On Monday, 4 August 2014 at 16:38:24 UTC, Russel Winder via Digitalmars-d-learn wrote:
Modern default approach is to have amount of "worker" threads identical or close to amount of CPU cores and handle internal scheduling manually via fibers or some similar solution.

I have no current data, but it used to be that for a single system it was best to have one or two more threads than the number of cores. Processor architectures and caching changes so new data is required. I
am sure someone somewhere has it though.

This is why I had "or close" remark :) Exact number almost always depends on exact deployment layout - i.e. what other processes are running in the system, how hardware interrupts are handled and so on. It is something to decide for each specific application. Sometimes it is even best to have amount of worker threads _less_ than amount of CPU cores if affinity is to be used for some other background service for example.

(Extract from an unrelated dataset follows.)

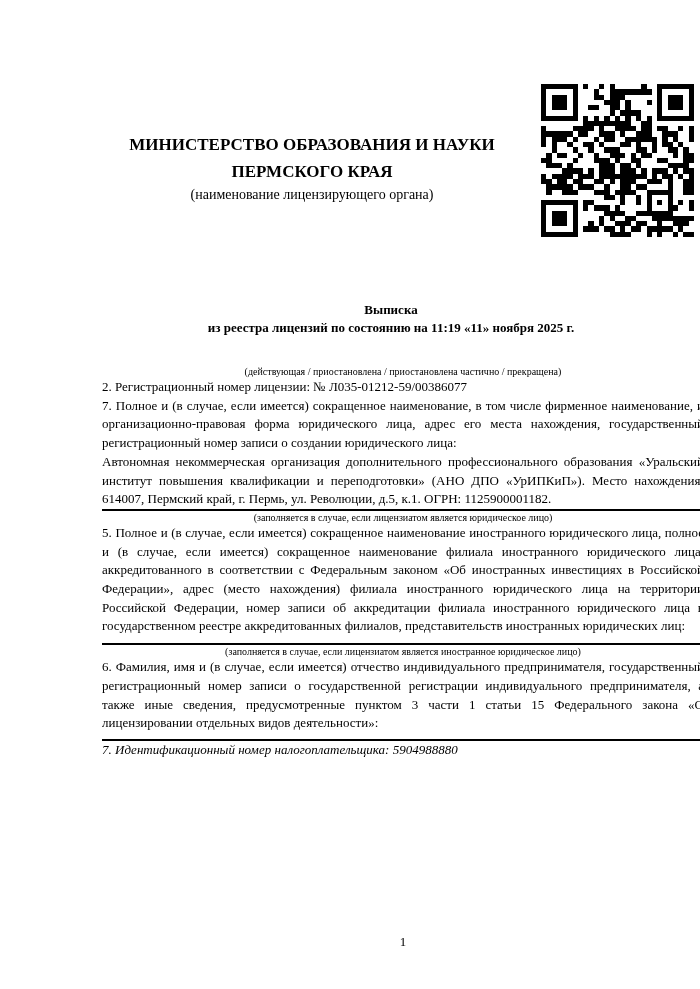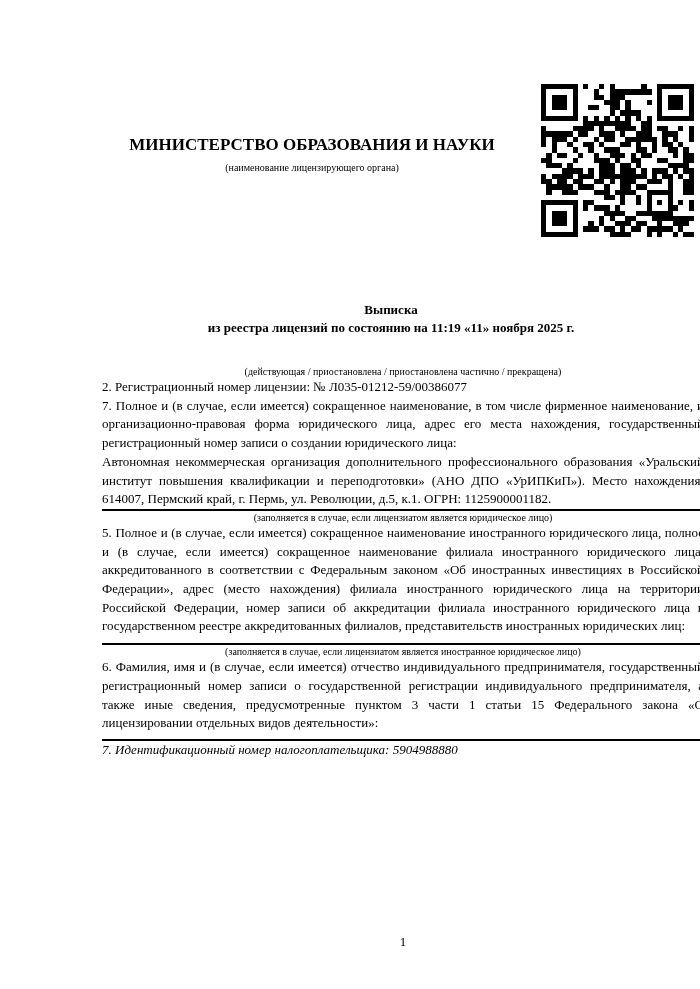"ПЕРМСКОГО КРАЯ" div.line { html: none -> <div>ПЕРМСКОГО КРАЯ</div> }
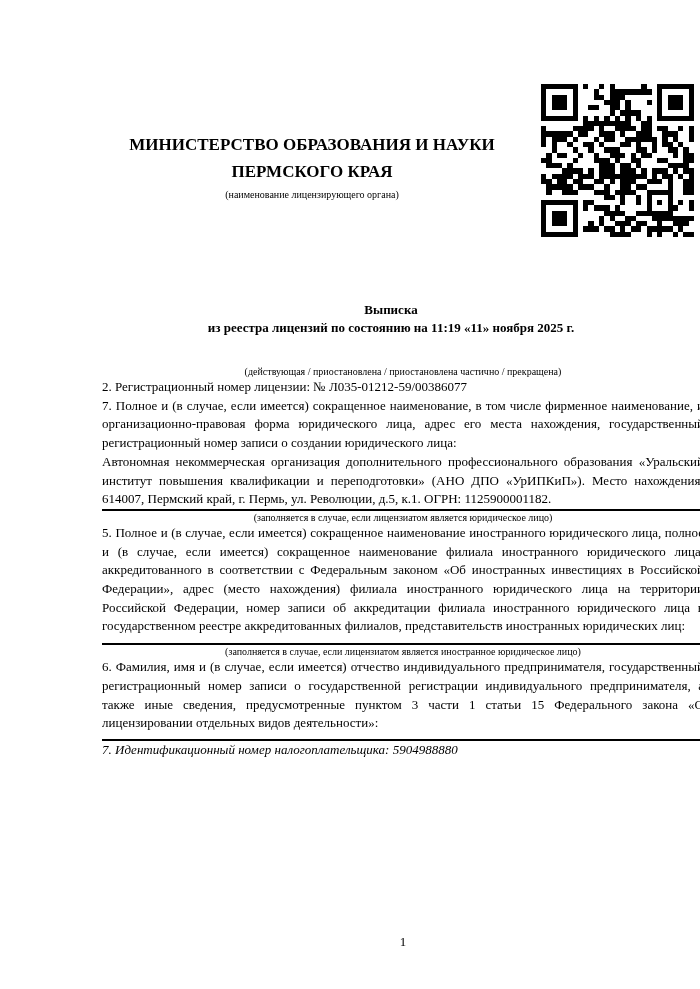"(наименование лицензирующего органа)" .ministry .org-caption { font-size: 10px -> 14px }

If you are totally new to the topic of concurrent services, getting familiar with http://en.wikipedia.org/wiki/C10k_problem may be useful :)

I thought they'd moved on the the 100k problem.

True, C10K is a solved problem but it is best thing to start with to understand why people even bother with all the concurrency complexity - all details can be a bit overwhelming if one starts completely from scratch.

There is an issue here that I/O bound concurrency and CPU bound
concurrency/parallelism are very different beasties. Clearly tools and
techniques can apply to either or both.

Actually with CSP / actor model one can simply consider long-running CPU computation as form of I/O an apply same asynchronous design techniques. For example, have separate dedicated thread running the computation and send input there via message passing - respond message will act similar to I/O notification from the OS.

Choosing optimal concurrency architecture for application is probably even harder problem than naming identifiers.